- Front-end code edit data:
──────

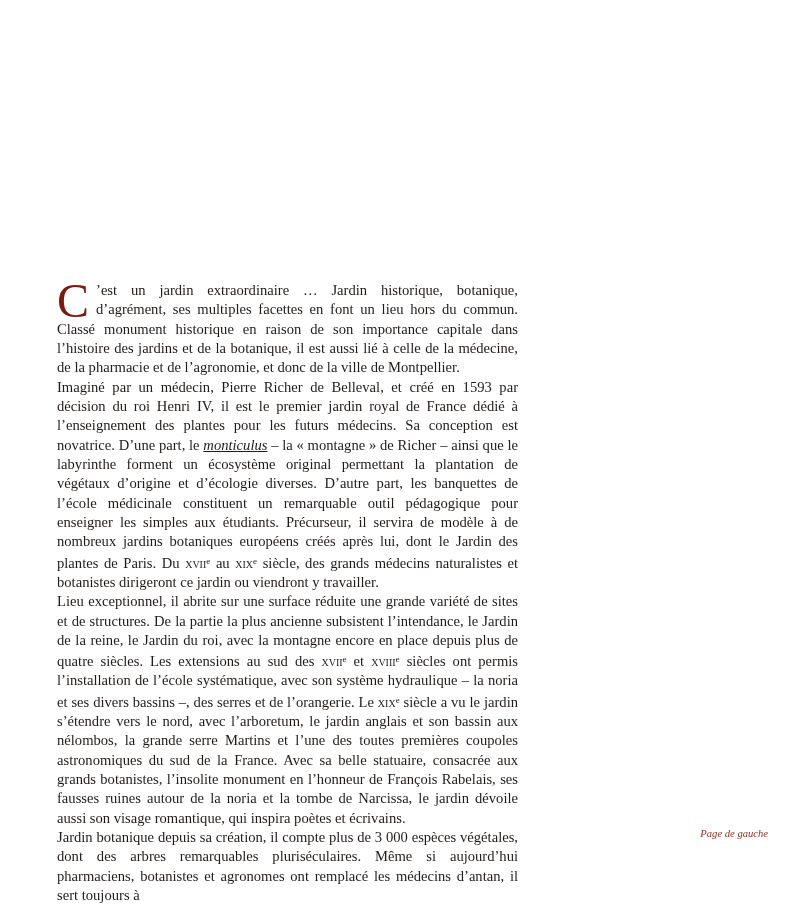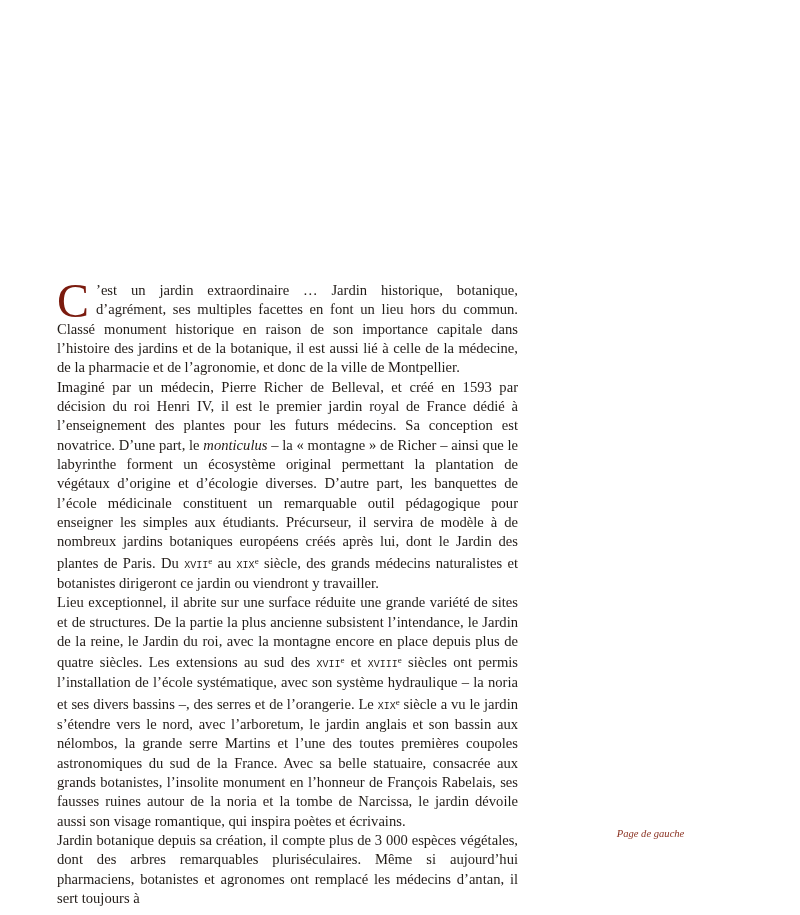"monticulus" .r-i { text-decoration: none -> underline }
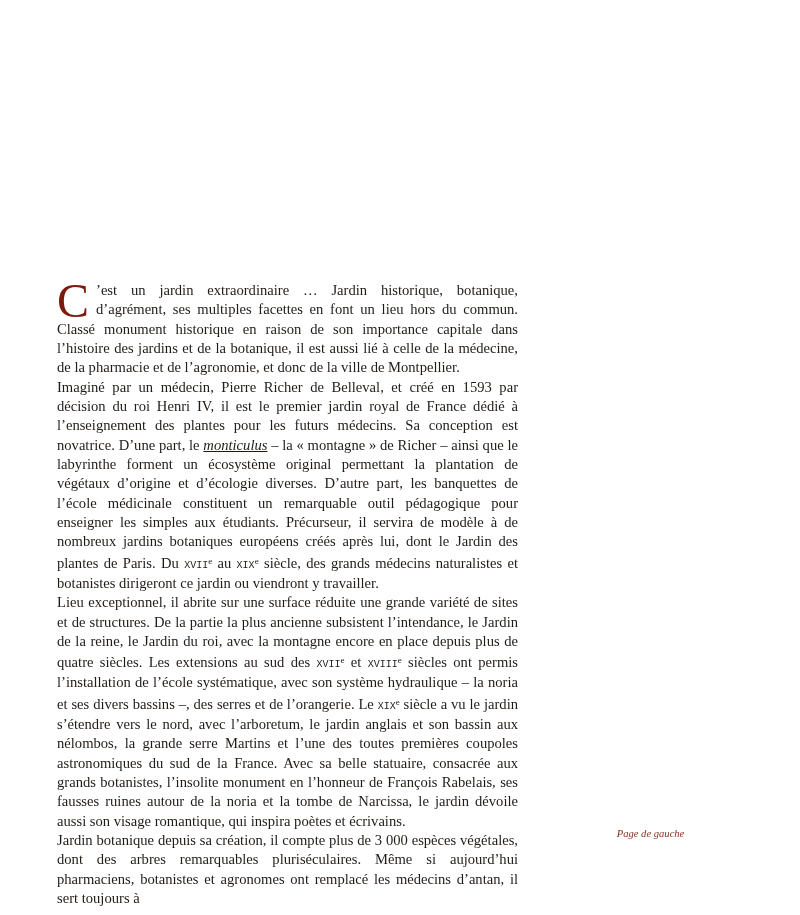"xvii" .r-sc { font-family: Liberation Mono, monospace -> none }
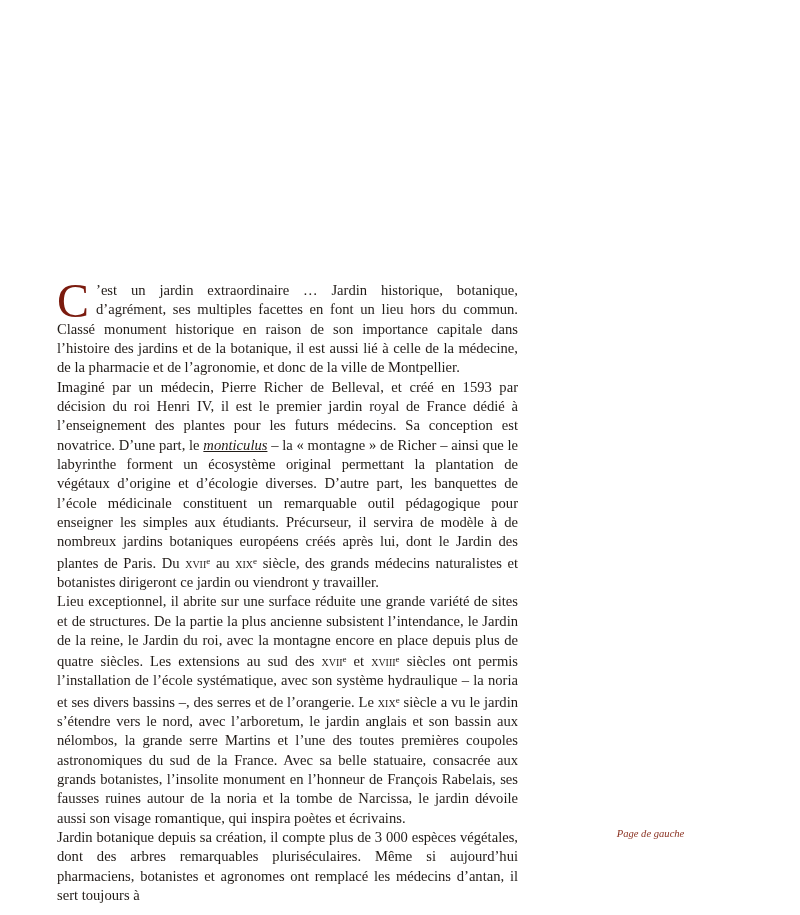"Page de gauche" .caption { text-align: center -> right }
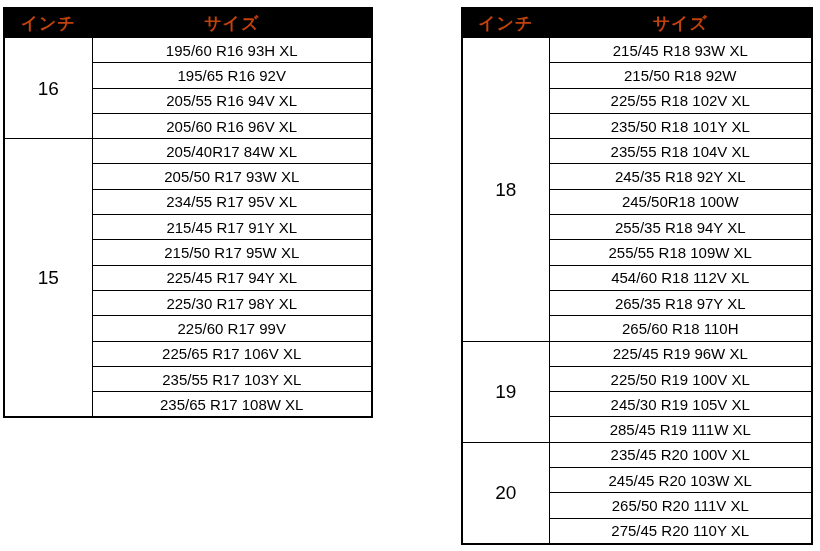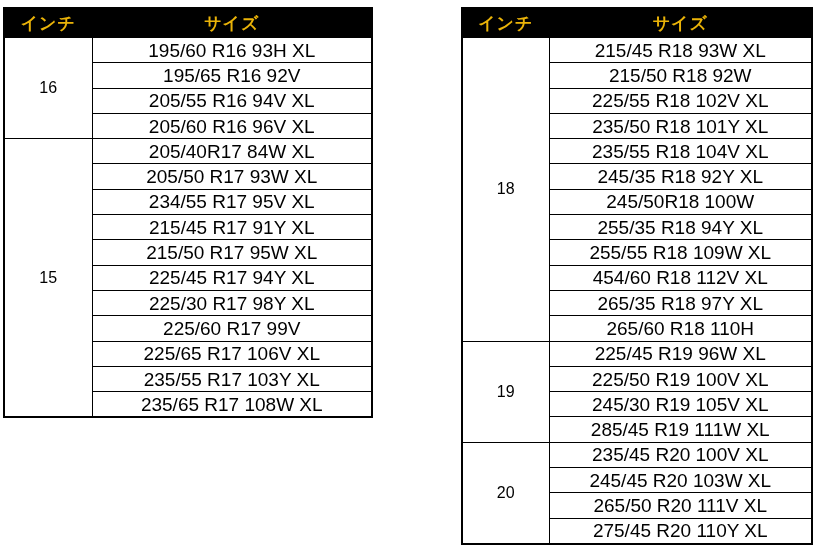"インチ" table.tire-table thead th { color: #eab308 -> #c2410c }
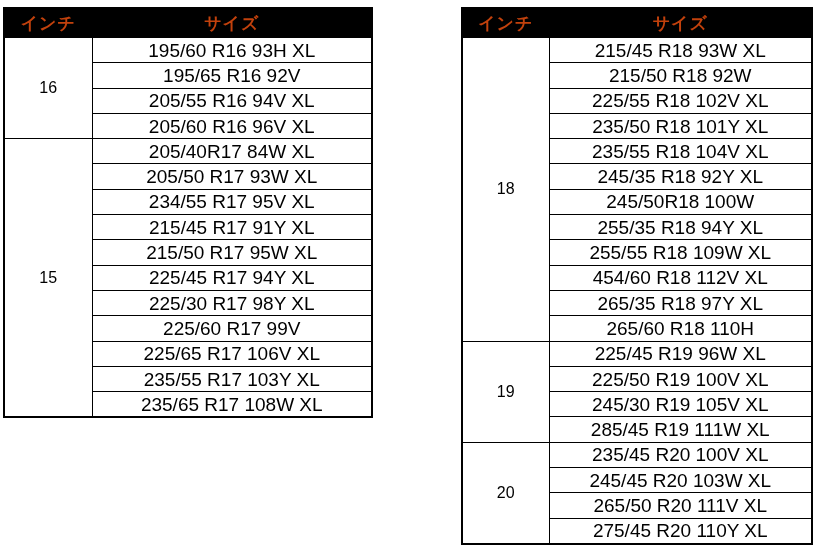"195/60 R16 93H XL" table.tire-table td.size-cell { font-size: 19px -> 15px }
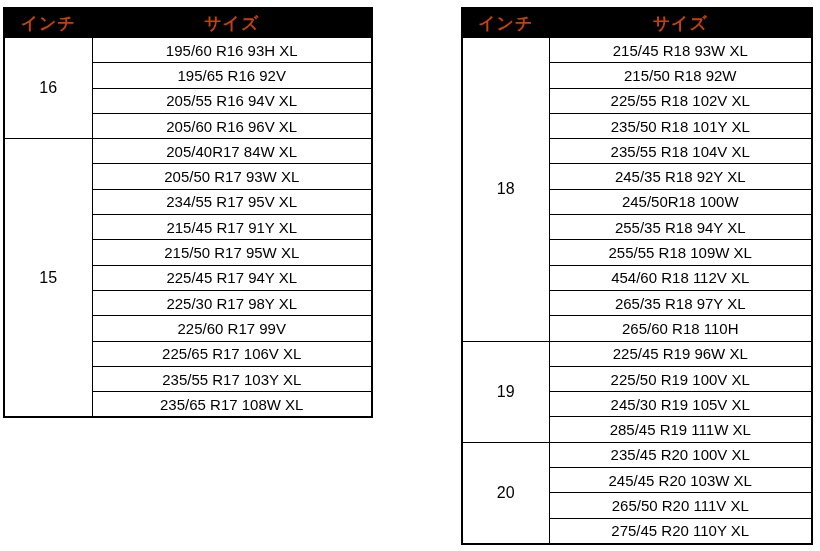"16" table.tire-table td.inch-cell { font-size: 16px -> 19px }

──────

- About this exercise: Output each of the lines above exactly, apart from the images.

- Exercise result:
"monticulus" .r-i { text-decoration: none -> underline }
"xvii" .r-sc { font-family: Liberation Mono, monospace -> none }
"Page de gauche" .caption { text-align: center -> right }
"インチ" table.tire-table thead th { color: #eab308 -> #c2410c }
"195/60 R16 93H XL" table.tire-table td.size-cell { font-size: 19px -> 15px }
"16" table.tire-table td.inch-cell { font-size: 16px -> 19px }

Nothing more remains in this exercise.